Work to be completed | Repeat verbatim, and only, the lines of the data below, beginning at the line that contains "- Sensible defaults" and stopping after the line that contains "Projects ✓ COMPLETE".

Records for this exercise |
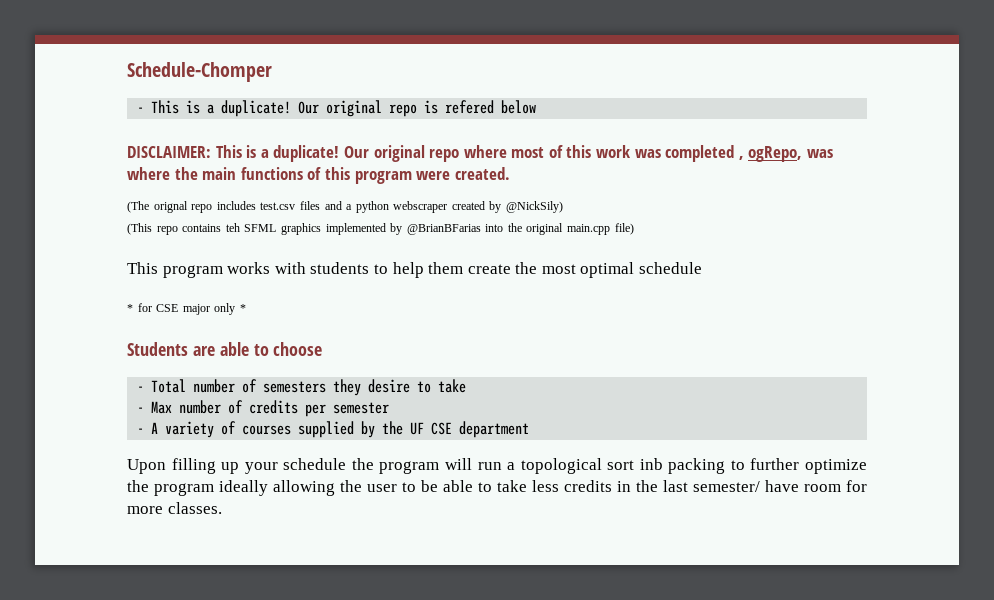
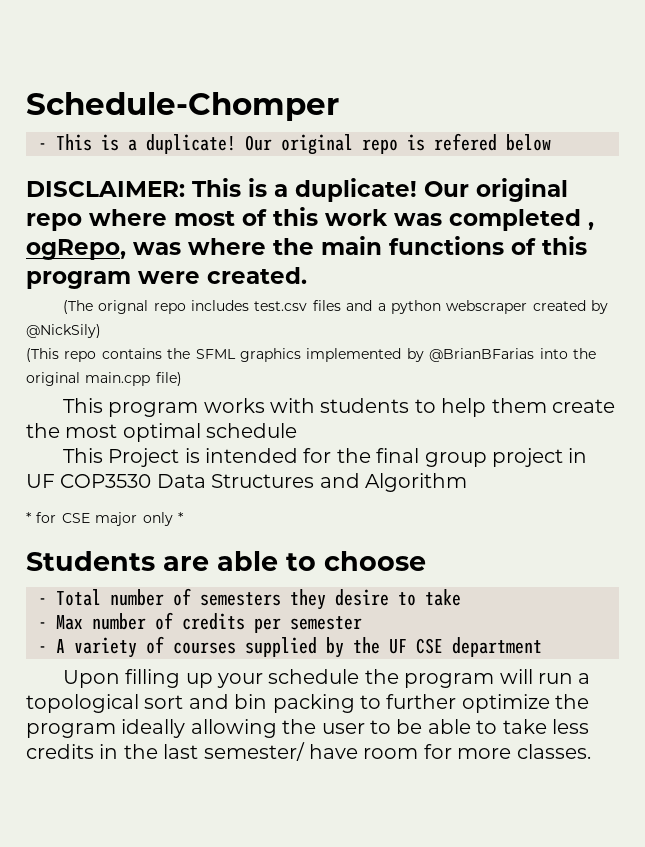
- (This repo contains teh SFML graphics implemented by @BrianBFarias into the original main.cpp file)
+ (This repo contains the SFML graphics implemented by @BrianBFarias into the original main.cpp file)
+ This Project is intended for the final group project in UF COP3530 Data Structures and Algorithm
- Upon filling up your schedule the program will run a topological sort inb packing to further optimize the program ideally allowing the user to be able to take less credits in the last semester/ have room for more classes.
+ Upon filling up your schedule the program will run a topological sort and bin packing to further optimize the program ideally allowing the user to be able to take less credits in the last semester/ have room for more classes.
--
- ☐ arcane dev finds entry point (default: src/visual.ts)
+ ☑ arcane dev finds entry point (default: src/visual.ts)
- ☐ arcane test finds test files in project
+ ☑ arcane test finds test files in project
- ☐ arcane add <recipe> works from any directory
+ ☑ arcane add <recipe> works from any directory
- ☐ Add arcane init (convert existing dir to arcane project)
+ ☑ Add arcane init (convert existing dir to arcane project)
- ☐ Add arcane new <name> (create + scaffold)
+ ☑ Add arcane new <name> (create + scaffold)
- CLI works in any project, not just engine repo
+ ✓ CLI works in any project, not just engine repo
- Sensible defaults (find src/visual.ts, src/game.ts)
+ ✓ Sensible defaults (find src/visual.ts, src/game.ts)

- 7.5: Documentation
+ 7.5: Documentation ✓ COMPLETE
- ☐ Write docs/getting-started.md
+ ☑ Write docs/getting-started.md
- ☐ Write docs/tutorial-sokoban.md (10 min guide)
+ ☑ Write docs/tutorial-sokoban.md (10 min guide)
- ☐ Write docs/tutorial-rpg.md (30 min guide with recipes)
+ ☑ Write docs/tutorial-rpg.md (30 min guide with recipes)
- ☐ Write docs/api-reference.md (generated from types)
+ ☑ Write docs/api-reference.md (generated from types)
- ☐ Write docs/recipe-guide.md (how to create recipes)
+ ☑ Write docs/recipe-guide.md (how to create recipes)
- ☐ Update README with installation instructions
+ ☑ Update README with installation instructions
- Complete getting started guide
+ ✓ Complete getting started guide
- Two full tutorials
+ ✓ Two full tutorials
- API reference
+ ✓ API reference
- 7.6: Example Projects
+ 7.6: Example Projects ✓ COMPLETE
...
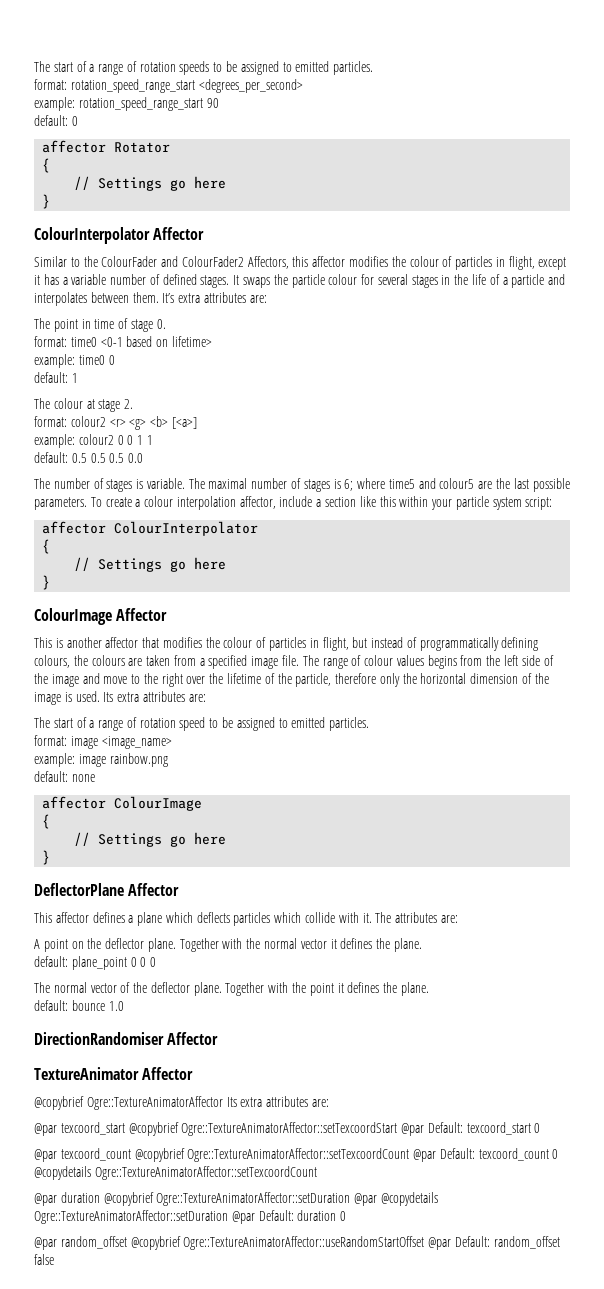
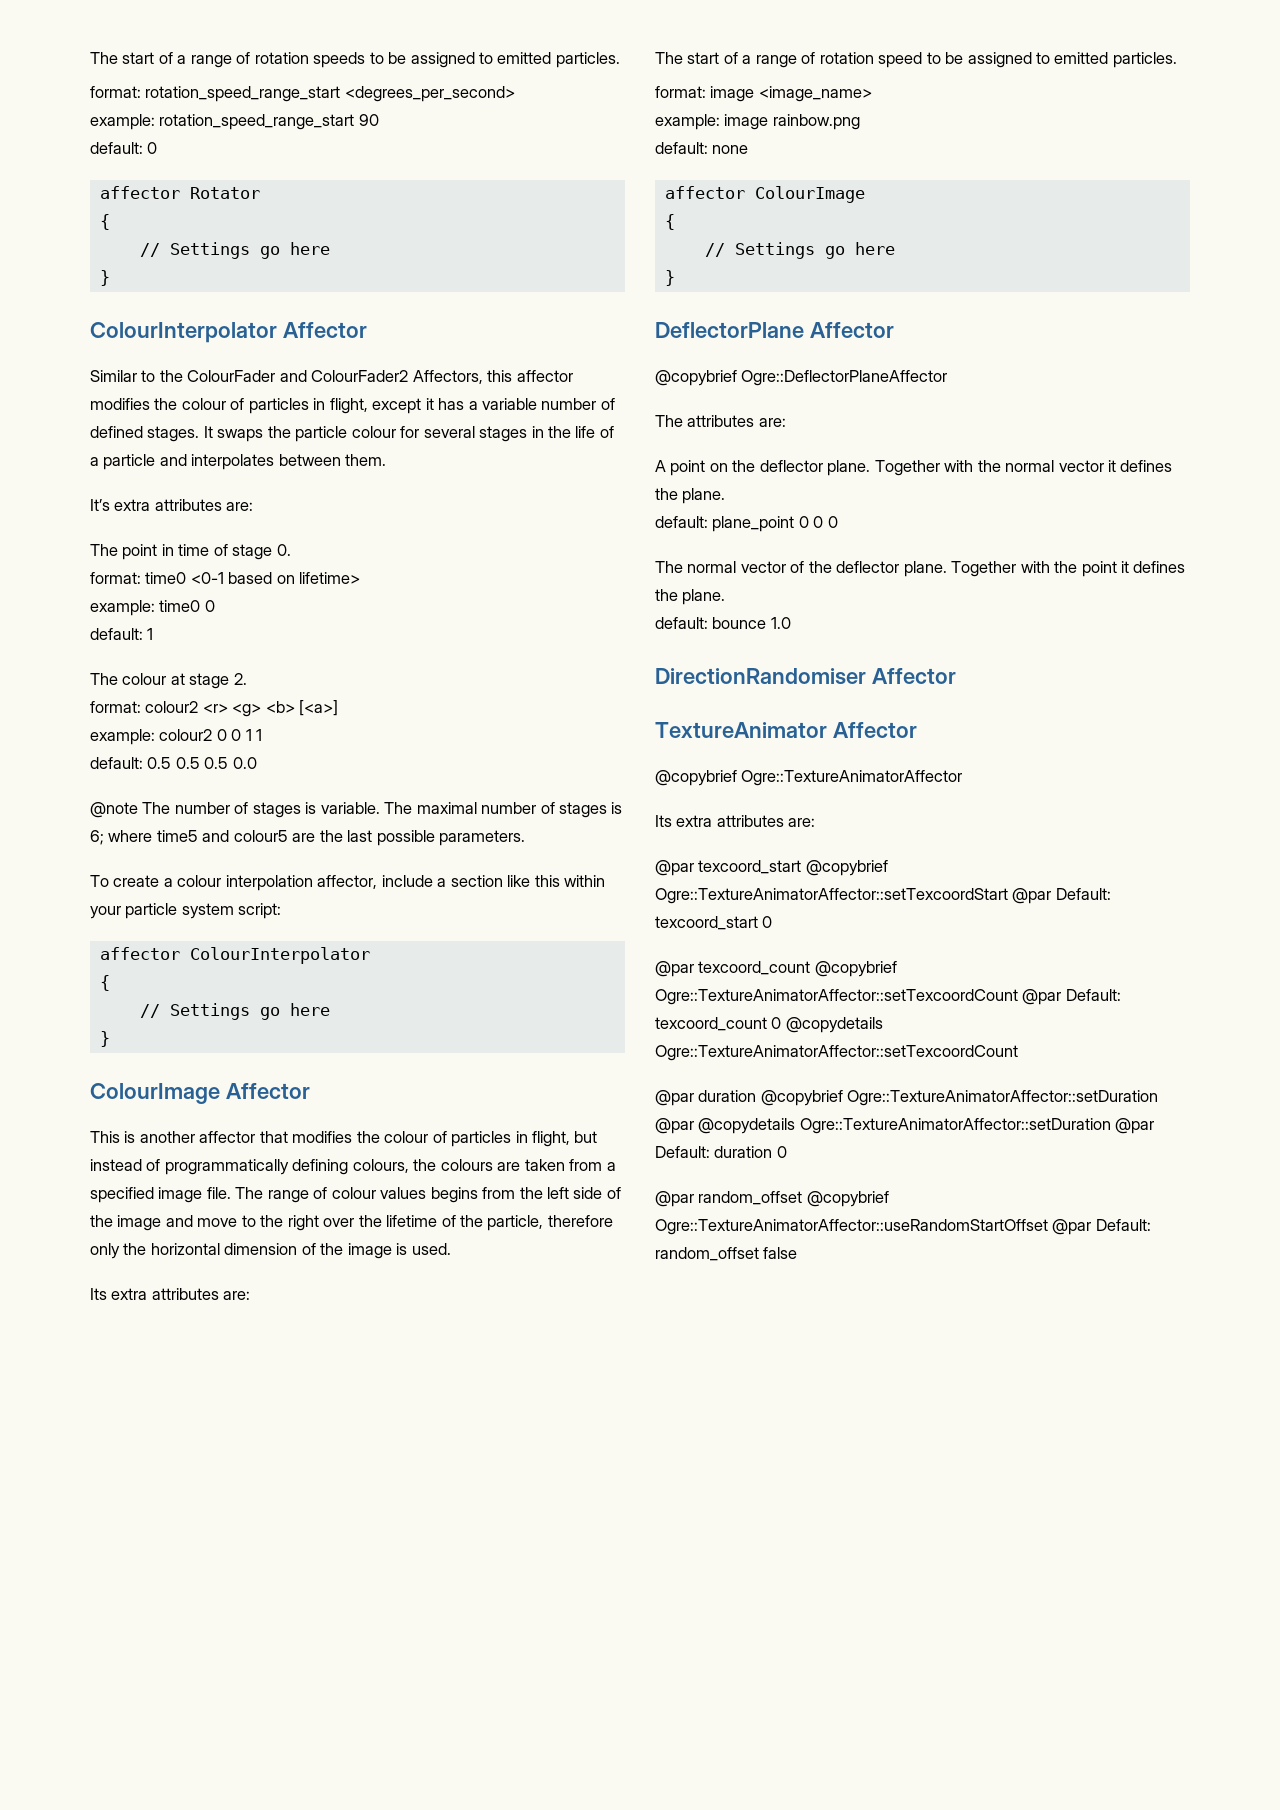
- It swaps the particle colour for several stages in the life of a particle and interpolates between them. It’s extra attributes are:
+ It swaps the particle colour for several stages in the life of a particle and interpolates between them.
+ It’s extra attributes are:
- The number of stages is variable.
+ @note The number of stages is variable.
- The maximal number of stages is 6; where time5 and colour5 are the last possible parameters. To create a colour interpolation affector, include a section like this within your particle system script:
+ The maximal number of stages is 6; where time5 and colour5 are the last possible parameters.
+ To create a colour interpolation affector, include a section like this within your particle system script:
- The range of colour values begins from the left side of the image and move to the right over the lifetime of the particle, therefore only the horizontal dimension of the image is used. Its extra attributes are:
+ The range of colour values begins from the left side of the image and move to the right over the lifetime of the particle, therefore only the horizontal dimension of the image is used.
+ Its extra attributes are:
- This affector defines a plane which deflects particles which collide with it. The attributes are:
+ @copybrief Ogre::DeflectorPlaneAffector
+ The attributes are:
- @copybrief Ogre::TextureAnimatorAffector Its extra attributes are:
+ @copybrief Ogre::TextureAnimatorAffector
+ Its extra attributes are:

Answer below |
- Sensible defaults (find src/visual.ts, src/game.ts)
+ ✓ Sensible defaults (find src/visual.ts, src/game.ts)

- 7.5: Documentation
+ 7.5: Documentation ✓ COMPLETE
- ☐ Write docs/getting-started.md
+ ☑ Write docs/getting-started.md
- ☐ Write docs/tutorial-sokoban.md (10 min guide)
+ ☑ Write docs/tutorial-sokoban.md (10 min guide)
- ☐ Write docs/tutorial-rpg.md (30 min guide with recipes)
+ ☑ Write docs/tutorial-rpg.md (30 min guide with recipes)
- ☐ Write docs/api-reference.md (generated from types)
+ ☑ Write docs/api-reference.md (generated from types)
- ☐ Write docs/recipe-guide.md (how to create recipes)
+ ☑ Write docs/recipe-guide.md (how to create recipes)
- ☐ Update README with installation instructions
+ ☑ Update README with installation instructions
- Complete getting started guide
+ ✓ Complete getting started guide
- Two full tutorials
+ ✓ Two full tutorials
- API reference
+ ✓ API reference
- 7.6: Example Projects
+ 7.6: Example Projects ✓ COMPLETE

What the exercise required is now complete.